## Work order
Which lines run from the start of the data below to the line containing "[373,175,440,190] dataset. ->"? Set them down exactly, with none added.

Supplied material Block Start

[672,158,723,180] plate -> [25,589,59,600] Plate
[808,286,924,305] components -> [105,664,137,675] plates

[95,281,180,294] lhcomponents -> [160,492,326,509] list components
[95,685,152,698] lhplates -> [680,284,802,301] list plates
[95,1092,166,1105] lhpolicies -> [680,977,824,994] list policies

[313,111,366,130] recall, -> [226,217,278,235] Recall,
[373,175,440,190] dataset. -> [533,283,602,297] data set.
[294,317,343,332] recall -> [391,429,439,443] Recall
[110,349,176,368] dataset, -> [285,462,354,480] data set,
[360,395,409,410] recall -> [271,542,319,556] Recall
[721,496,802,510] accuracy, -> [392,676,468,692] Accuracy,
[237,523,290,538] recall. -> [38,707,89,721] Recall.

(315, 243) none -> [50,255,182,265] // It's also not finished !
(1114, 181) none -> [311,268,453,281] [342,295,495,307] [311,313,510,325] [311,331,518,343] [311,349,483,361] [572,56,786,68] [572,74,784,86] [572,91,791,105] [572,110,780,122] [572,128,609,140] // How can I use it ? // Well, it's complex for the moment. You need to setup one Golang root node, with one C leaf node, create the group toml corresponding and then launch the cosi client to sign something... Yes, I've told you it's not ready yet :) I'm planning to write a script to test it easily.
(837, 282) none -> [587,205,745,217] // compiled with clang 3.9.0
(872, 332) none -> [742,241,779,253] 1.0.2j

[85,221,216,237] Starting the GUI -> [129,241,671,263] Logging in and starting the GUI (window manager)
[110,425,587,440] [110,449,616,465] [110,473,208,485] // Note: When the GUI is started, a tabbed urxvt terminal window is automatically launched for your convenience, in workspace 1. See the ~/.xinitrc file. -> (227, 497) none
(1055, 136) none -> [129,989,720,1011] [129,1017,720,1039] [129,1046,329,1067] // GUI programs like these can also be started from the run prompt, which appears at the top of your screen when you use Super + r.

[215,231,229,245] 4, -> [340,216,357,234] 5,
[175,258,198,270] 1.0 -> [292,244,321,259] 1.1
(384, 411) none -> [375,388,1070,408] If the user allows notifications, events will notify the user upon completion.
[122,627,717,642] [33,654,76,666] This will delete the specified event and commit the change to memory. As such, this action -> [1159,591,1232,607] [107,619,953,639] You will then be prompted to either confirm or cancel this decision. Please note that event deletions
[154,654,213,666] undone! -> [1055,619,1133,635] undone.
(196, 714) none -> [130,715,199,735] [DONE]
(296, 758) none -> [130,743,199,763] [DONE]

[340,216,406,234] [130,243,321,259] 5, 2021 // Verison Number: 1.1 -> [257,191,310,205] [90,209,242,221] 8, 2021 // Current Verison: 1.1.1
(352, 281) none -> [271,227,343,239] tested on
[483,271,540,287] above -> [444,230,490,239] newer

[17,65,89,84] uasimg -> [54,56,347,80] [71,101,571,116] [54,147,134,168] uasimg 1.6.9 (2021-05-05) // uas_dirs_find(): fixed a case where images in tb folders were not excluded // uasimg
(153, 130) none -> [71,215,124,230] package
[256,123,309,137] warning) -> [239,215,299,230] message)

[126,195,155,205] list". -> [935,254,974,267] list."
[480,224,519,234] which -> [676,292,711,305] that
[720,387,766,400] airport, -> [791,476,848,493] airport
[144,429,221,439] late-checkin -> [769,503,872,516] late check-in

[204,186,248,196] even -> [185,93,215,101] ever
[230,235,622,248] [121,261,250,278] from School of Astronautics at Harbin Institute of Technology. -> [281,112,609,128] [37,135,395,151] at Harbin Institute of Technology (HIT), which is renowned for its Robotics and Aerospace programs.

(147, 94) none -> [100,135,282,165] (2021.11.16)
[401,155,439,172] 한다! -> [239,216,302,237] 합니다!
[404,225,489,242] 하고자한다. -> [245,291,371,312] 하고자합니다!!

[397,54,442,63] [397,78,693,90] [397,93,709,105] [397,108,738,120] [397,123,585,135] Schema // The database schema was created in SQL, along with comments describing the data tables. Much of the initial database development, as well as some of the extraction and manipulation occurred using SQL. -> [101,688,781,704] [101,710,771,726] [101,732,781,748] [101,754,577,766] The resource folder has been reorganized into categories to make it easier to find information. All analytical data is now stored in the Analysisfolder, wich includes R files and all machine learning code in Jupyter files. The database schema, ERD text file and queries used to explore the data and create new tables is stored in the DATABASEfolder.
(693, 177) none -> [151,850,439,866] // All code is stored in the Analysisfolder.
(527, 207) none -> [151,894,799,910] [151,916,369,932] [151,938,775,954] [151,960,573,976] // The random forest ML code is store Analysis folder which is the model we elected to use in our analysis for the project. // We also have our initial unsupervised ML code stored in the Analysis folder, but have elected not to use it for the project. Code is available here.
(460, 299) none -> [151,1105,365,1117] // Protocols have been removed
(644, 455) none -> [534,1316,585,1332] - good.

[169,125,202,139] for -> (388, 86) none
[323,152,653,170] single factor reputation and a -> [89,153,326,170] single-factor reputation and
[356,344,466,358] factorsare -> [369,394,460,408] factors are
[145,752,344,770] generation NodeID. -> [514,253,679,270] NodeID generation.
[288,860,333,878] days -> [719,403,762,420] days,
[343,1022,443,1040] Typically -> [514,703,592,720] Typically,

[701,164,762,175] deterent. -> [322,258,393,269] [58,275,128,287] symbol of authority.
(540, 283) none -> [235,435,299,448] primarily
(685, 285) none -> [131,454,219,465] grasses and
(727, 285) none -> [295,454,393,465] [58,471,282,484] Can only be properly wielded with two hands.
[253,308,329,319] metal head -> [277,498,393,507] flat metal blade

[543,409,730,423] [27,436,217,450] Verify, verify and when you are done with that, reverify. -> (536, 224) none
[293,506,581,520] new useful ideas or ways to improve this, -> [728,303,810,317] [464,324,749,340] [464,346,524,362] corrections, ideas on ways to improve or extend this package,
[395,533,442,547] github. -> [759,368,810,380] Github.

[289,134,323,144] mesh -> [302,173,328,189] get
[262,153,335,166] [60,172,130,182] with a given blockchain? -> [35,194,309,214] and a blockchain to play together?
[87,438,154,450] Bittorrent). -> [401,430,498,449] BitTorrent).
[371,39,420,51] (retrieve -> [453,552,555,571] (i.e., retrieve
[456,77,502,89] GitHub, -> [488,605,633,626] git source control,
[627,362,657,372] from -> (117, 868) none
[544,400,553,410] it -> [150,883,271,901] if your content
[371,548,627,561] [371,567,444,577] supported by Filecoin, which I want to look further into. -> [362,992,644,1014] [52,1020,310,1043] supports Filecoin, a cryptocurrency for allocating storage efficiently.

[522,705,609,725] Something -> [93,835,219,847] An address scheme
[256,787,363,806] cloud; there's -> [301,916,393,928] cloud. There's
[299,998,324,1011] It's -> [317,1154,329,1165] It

Supplied material Block End

## Solution to this problem
[672,158,723,180] plate -> [25,589,59,600] Plate
[808,286,924,305] components -> [105,664,137,675] plates

[95,281,180,294] lhcomponents -> [160,492,326,509] list components
[95,685,152,698] lhplates -> [680,284,802,301] list plates
[95,1092,166,1105] lhpolicies -> [680,977,824,994] list policies

[313,111,366,130] recall, -> [226,217,278,235] Recall,
[373,175,440,190] dataset. -> [533,283,602,297] data set.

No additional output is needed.